Has anyone had any experience with getting legal visitation rights to see their grandchildren?


----------



## Autumn72 (Dec 26, 2019)

Ginger said:


> Has anyone had any experience with getting legal visitation rights to see their grandchildren?


Not yet, though, paternal grandmother has been trying in Rhode Island has not won. Due to daughter's uncle messing with her never was reported. Yikes! A common problem back in the day. Like why isn't this stuff brought to the up frontore often. Shame.....I want to see my grandson, his father keeps us apart. It seems so strange what transpired last summer. He calls me so strange I never ever get calls. Long story short, he is asking me to go out of state with him and my grandson....
To live so his mother can't visit. He said she wants to take him away from him. He doesn't want the state involved in his life. I haven't seen him in 4 months. Just took off after complicated intense weird contradictions galore. It overwhelms me to think of all that Unnecessary hardships. School approaching all state letters excetra school , just to build up arguments....gone????


----------



## Pepper (Dec 26, 2019)

I have no idea what you're on about, your post is very confusing.


----------



## Autumn72 (Dec 28, 2019)

It's confusing, my grandson's father ran away again. My grandson's paternal grandmother took him to court by to get to see him. I think the judge left it open to give father of my grandson a chance to make some kind of effort to amend relationship.
She lost by her past mistakes.
Sad, she called the state on her son 3 x....judge told him he could move anywhere he wanted to. 
I want to see him too, when I ask my daughter if she saw him she said he lives in Mississippi....I do not believe it.
The law states if a grandmother is a victim of her grandson's lost parent she has rights to see her grandson above the rest of family.


----------



## Butterfly (Dec 29, 2019)

Grandparents' rights, or lack of them, vary widely by state.  Here, with certain exceptions, courts have ruled that parents have the sole right to say who visits their children.

Autumn, I don't know what you mean by your last statement about a grandmother who is a victim of a child's lost parent having special rights.


----------



## treeguy64 (Dec 29, 2019)

Confusing babble, in this thread.

As I see it, unless a grandparent has solid proof that some abuse is going on, and grandkids need to be rescued from that abusive situation, then the grandparents see their grandchildren at the pleasure of the parents. 

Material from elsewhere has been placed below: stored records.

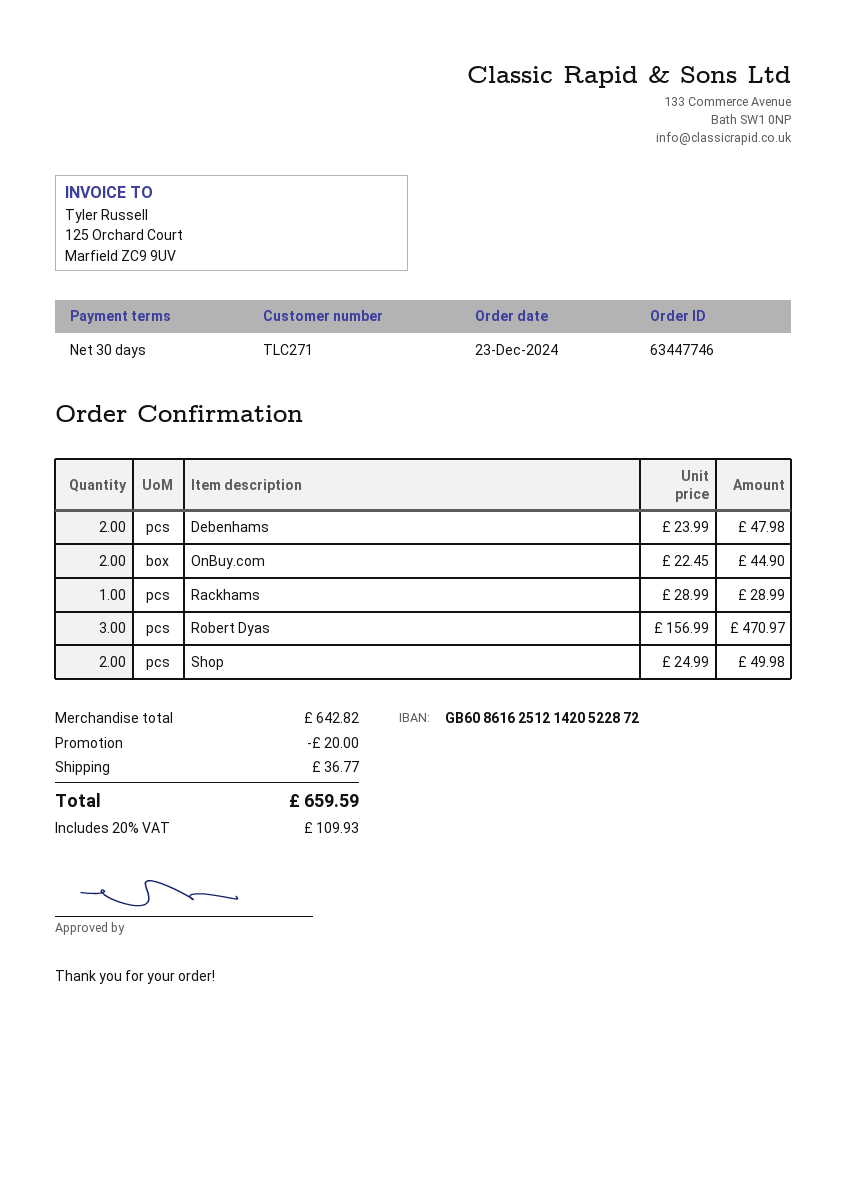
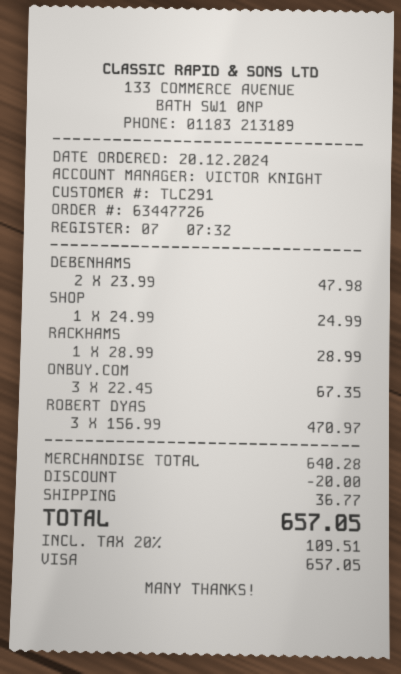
order number: 63447746 -> 63447726
order date: 2024-12-23 -> 2024-12-20
customer number: TLC271 -> TLC291
OnBuy.com: 2 x 22.45 = 44.90 -> 3 x 22.45 = 67.35
Shop: 2 x 24.99 = 49.98 -> 1 x 24.99 = 24.99
subtotal: 642.82 -> 640.28
tax: 20% = 109.93 -> 20% = 109.51
total: 659.59 -> 657.05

If parents are not abusive, are good parents, and don't want the grandparents, their parents, coming around, then there are probably damn good reasons for that choice.


----------



## Butterfly (Dec 29, 2019)

treeguy64 said:


> Confusing babble, in this thread.
> 
> As I see it, unless a grandparent has solid proof that some abuse is going on, and grandkids need to be rescued from that abusive situation, then the grandparents see their grandchildren at the pleasure of the parents.
> 
> If parents are not abusive, are good parents, and don't want the grandparents, their parents, coming around, then there are probably damn good reasons for that choice.



That's what our courts here have said.

And there have been cases where grandparents have sued for rights to visit grandchildren after parental rights have been terminated and the children are in adoptive homes or in foster care.  The courts have said no to grandparent visitation in those cases as well.


----------



## treeguy64 (Dec 29, 2019)

It would appear that our fearless moderator has put a stop to Autumn's hebephrenic episode. Good move!


----------



## Ronni (Dec 31, 2019)

treeguy64 said:


> It would appear that our fearless moderator has put a stop to Autumn's hebephrenic episode. Good move!


I learned a new word today!  Thanks @treeguy64


----------